FIG. 9 shows an example environment suitable for some example implementations. Environment 900 includes devices 905-950, and each device is communicatively connected to at least one other device via, for example, network 955 (e.g., by wired and/or wireless connections). Some devices may be communicatively connected to one or more storage devices 930 and 945. Devices 905-950 may include, but are not limited to, a computer 905 (e.g., a laptop computing device), a mobile device 910 (e.g., a smartphone or tablet), a television 915, a device associated with a vehicle 920, a server computer 925, computing devices 935-940, wearable technologies with processing power (e.g., smart watch) 950, and storage devices 930 and 945.

Example implementations may also relate to an apparatus for performing the operations herein. The apparatus may be specially constructed for the required purposes, or the apparatus may include one or more general-purpose computers selectively activated or reconfigured by one or more computer programs. Such computer programs may be stored in a computer-readable medium, such as a computer-readable storage medium or a computer-readable signal medium.

A computer-readable storage medium may involve tangible mediums including, but not limited to optical disks, magnetic disks, read-only memories, random access memories, solid state devices and drives, or any other types of tangible or non-tangible media suitable for storing electronic information. A computer-readable signal medium may include mediums such as carrier waves. The algorithms and displays presented herein are not inherently related to any particular computer or other apparatus. Computer programs can involve pure software implementations that involve instructions that perform the operations of the desired implementation.

FIG. 10 shows an example computing environment with an example computing device suitable for implementing at least one example embodiment. Computing device 1005 in computing environment 1000 can include one or more processing units, cores, or processors 1010, memory 1015 (e.g., RAM, ROM, and/or the like), internal storage 1020 (e.g., magnetic, optical, solid state storage, and/or organic), and I/O interface 1025, all of which can be coupled on a communication mechanism or bus 1030 for communicating information.
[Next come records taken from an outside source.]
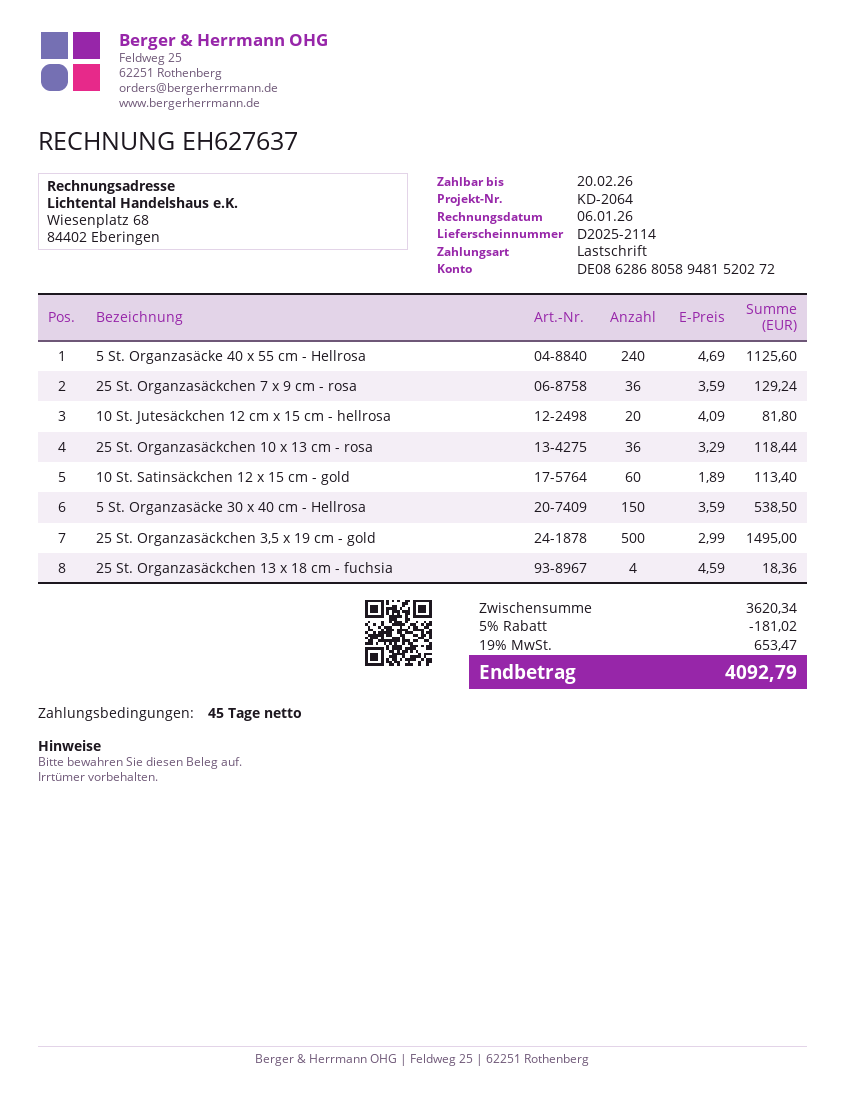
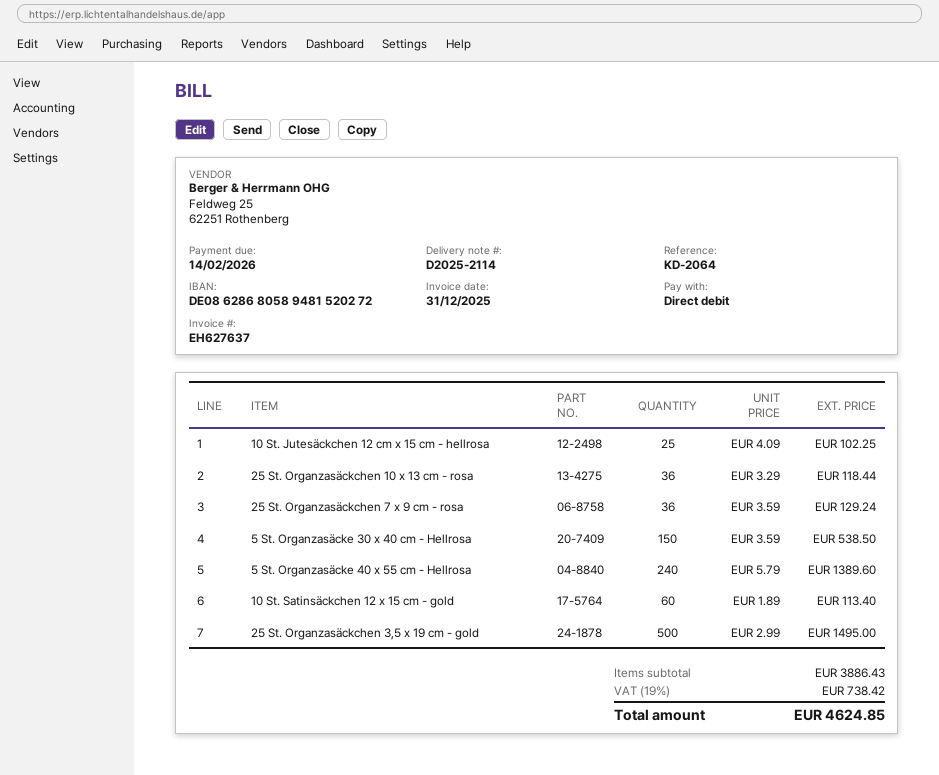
invoice date: 2026-01-06 -> 2025-12-31
due date: 2026-02-20 -> 2026-02-14
5 St. Organzasäcke 40 x 55 cm - Hellrosa: 240 x 4.69 = 1125.60 -> 240 x 5.79 = 1389.60
10 St. Jutesäckchen 12 cm x 15 cm - hellrosa: 20 x 4.09 = 81.80 -> 25 x 4.09 = 102.25
25 St. Organzasäckchen 13 x 18 cm - fuchsia: 4 x 4.59 = 18.36 -> none
subtotal: 3620.34 -> 3886.43
discount: 5% = 181.02 -> none
tax: 19% = 653.47 -> 19% = 738.42
total: 4092.79 -> 4624.85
Processors 1010 can be general purpose processors (CPUs) and/or special purpose processors (e.g., digital signal processors (DSPs), graphics processing units (GPUs), and others).

In some example embodiments, computing environment 1000 may include one or more devices used as analog-to-analog converters, digital-to-analog converters, and/or radio frequency handlers.

Computing device 1005 can be communicatively coupled to external storage 1045 and network 1050 for communicating with any number of networked components, devices, and systems, including one or more computing devices of the same or different configuration. Computing device 1005 or any connected computing device can be functioning as, providing services of, or referred to as a server, client, thin server, general machine, special-purpose machine, or another label.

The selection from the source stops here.